Write again exactly the lines in the listing below, starting at the line with "font-size: 10px ->" and ending at the line with "gap: 16px ->", both included. Pictures are not copied.

═══ RECORDS PROVIDED ═══

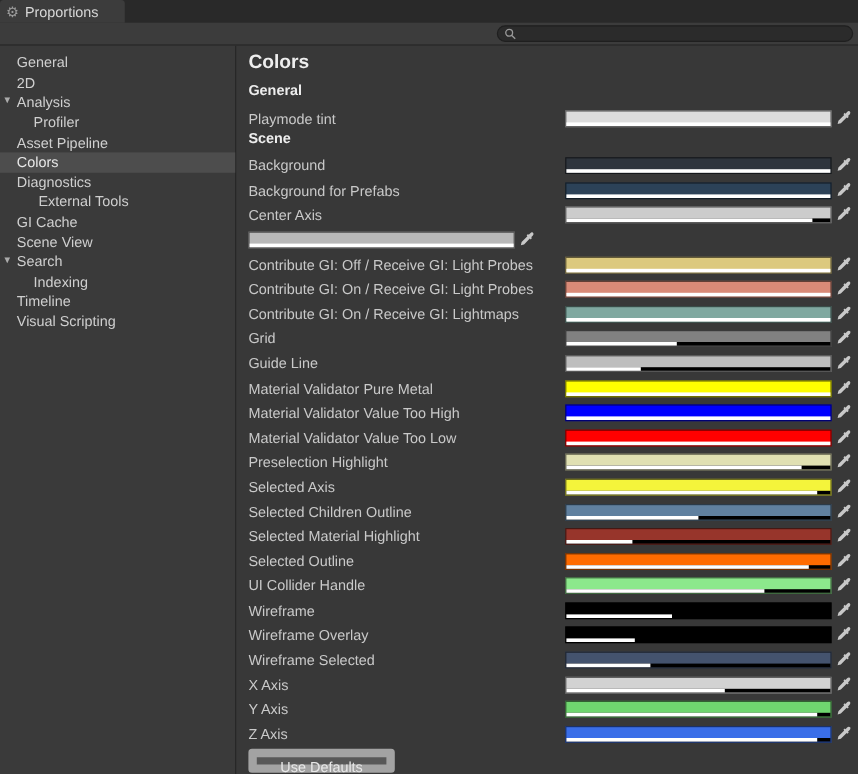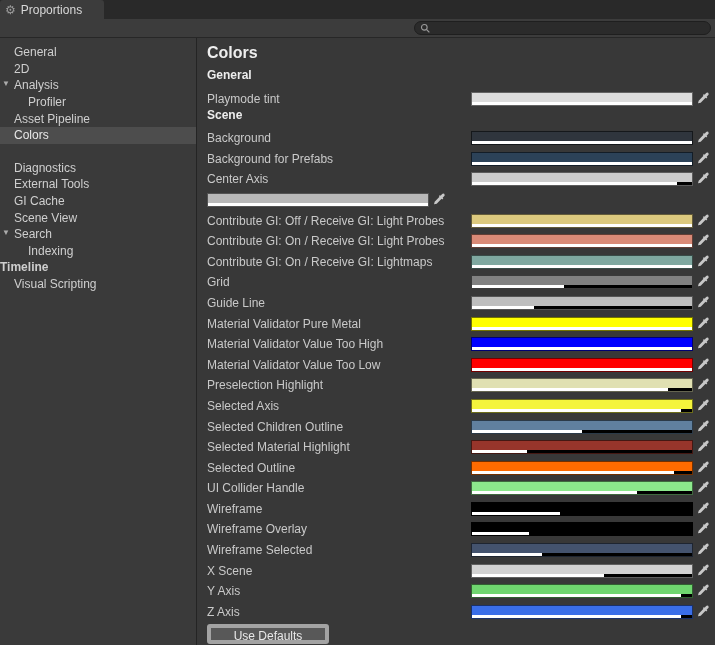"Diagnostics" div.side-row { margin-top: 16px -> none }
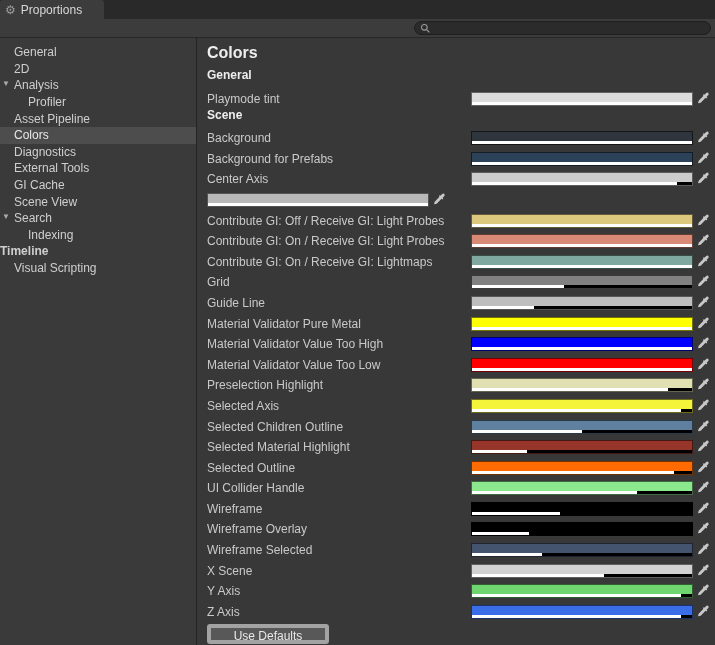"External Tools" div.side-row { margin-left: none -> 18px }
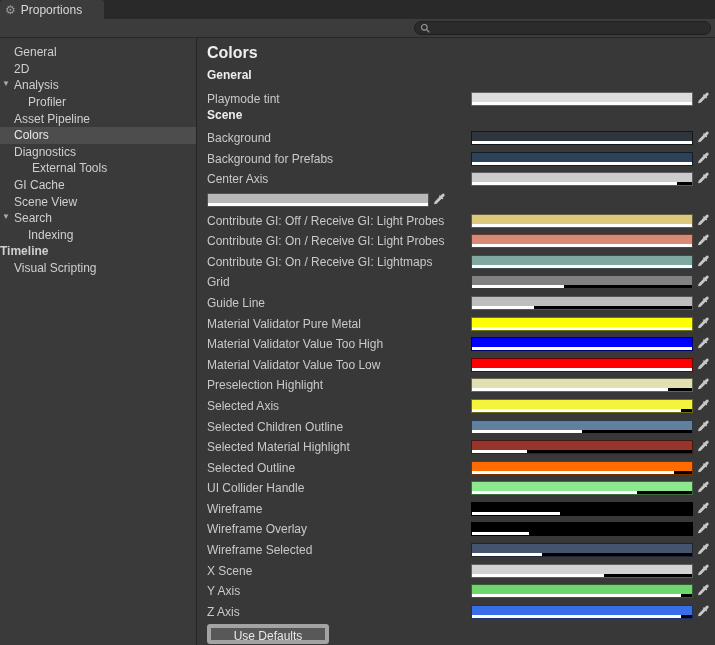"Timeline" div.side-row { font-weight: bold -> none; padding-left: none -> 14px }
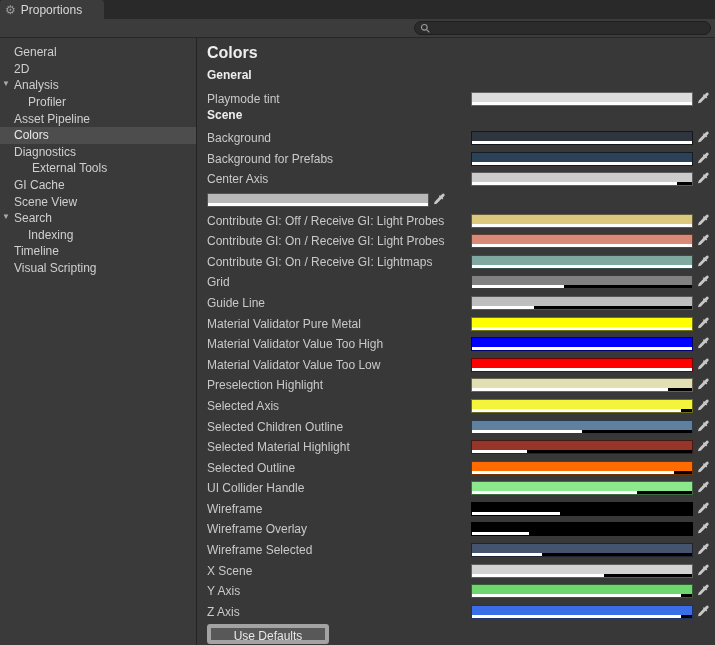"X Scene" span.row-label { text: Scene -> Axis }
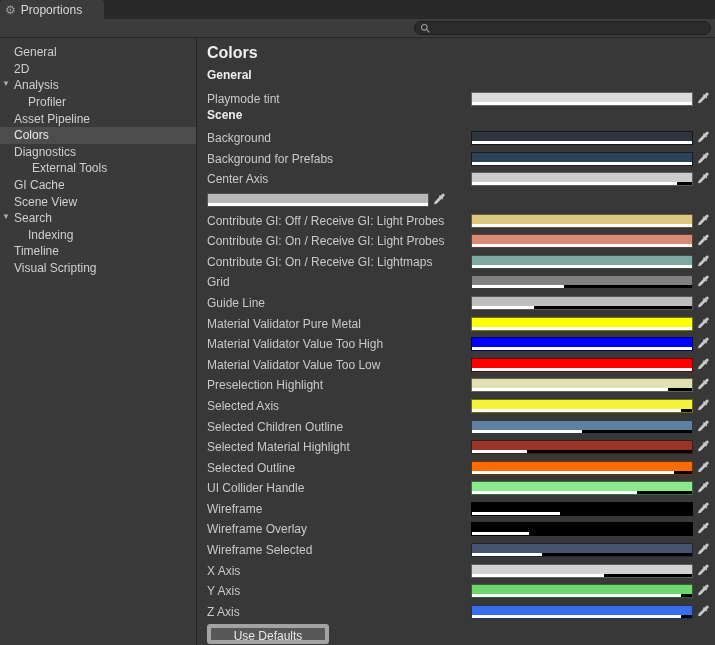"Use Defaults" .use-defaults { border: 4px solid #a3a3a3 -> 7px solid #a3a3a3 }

═══
═══ RECORDS PROVIDED ═══

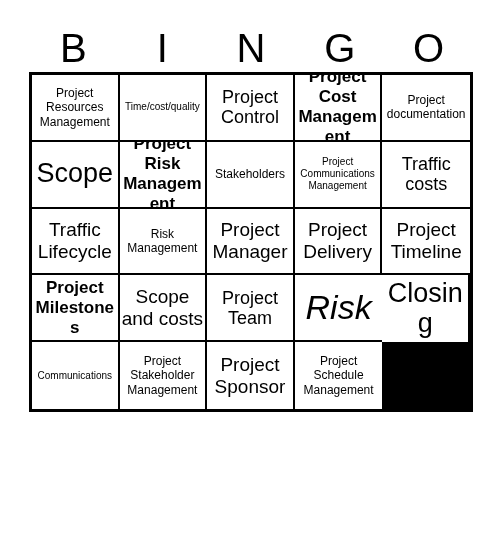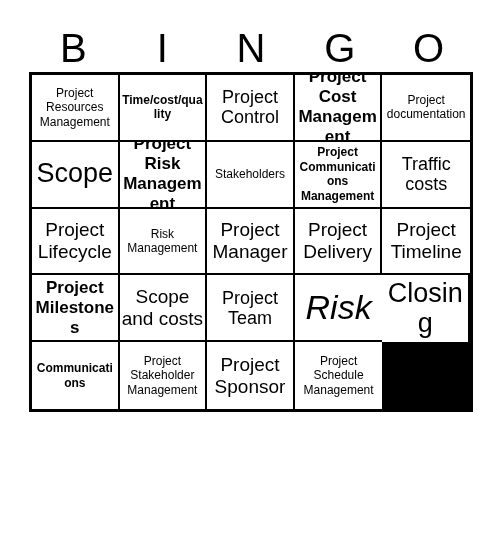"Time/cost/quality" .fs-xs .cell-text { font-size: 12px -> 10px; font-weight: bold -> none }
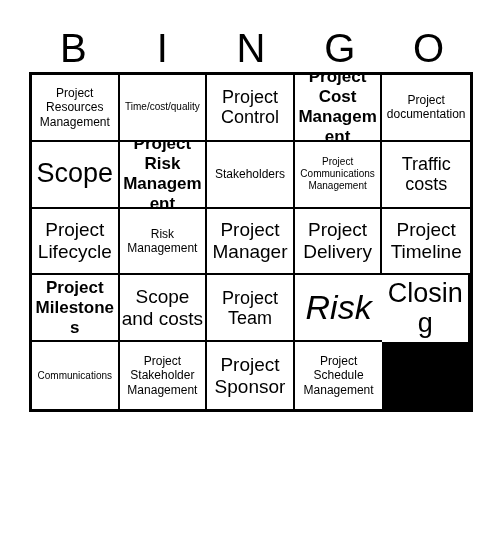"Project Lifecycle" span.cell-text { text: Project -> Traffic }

═══
═══ RECORDS PROVIDED ═══

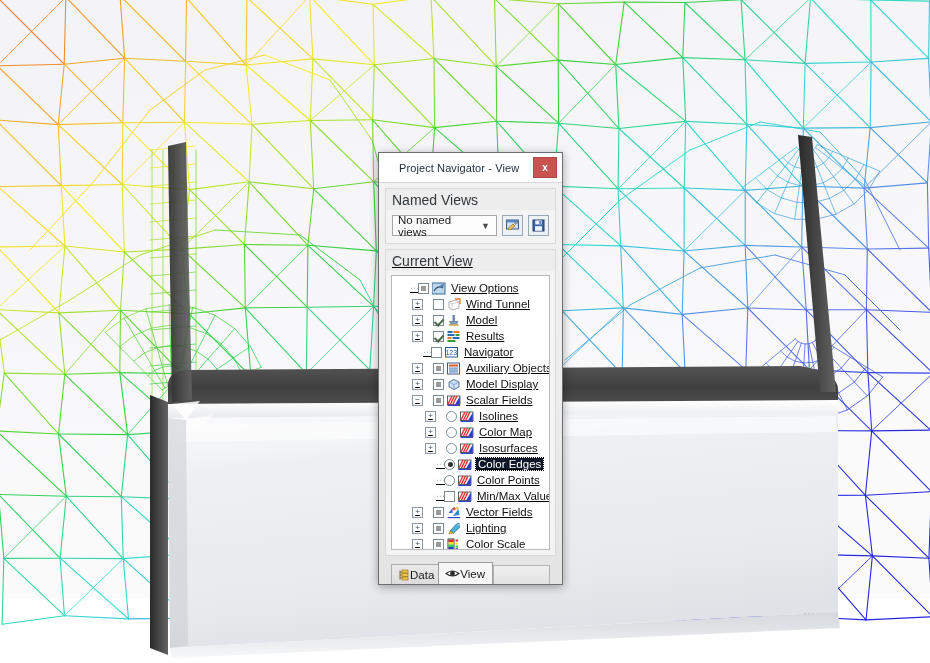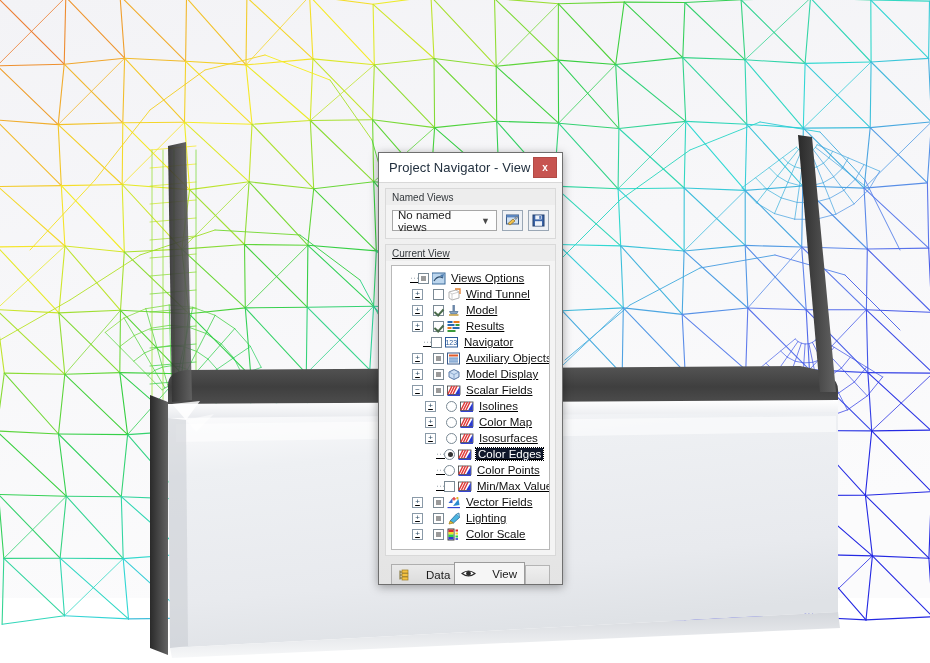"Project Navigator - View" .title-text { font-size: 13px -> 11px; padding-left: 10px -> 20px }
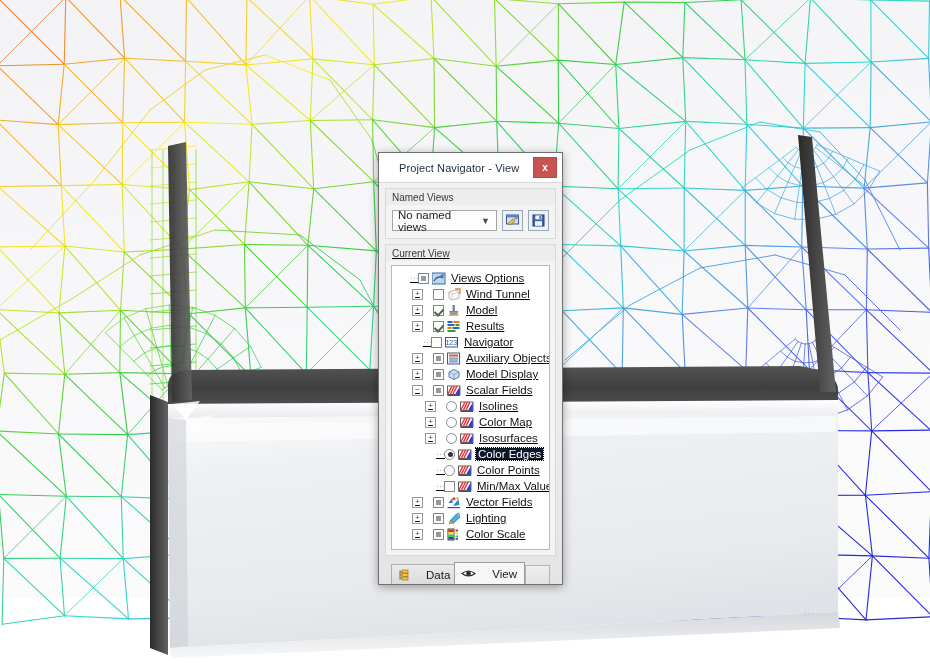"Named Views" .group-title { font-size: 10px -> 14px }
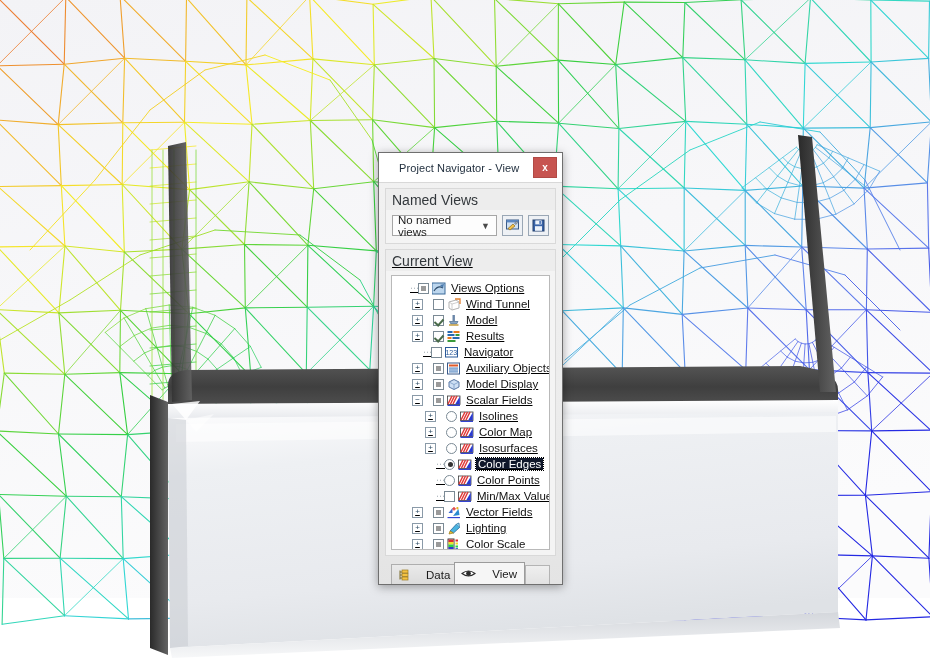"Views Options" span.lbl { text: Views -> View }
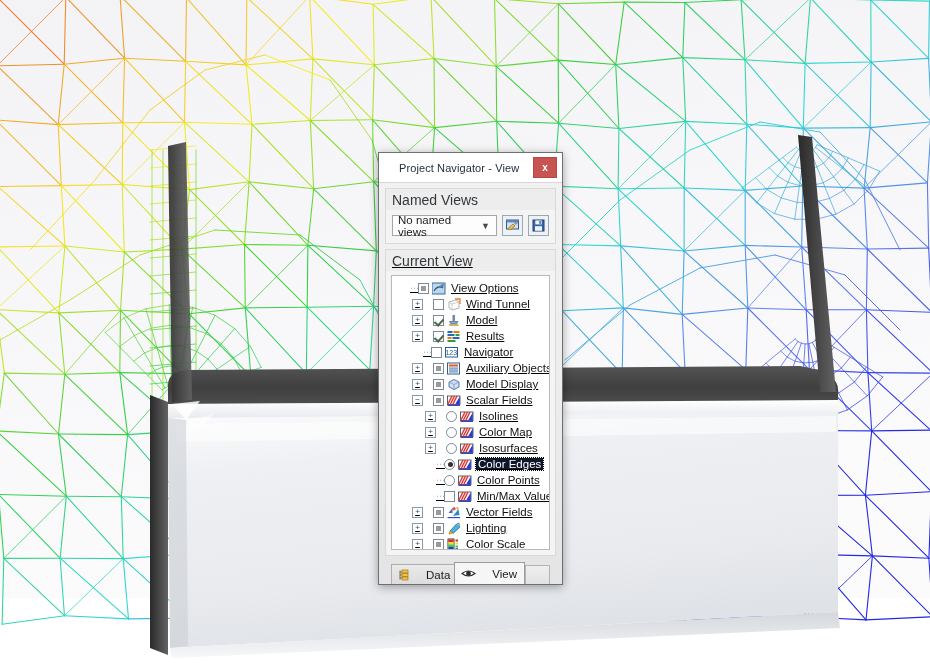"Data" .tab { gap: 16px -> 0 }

═══

RESPONSE>
"Named Views" .group-title { font-size: 10px -> 14px }
"Views Options" span.lbl { text: Views -> View }
"Data" .tab { gap: 16px -> 0 }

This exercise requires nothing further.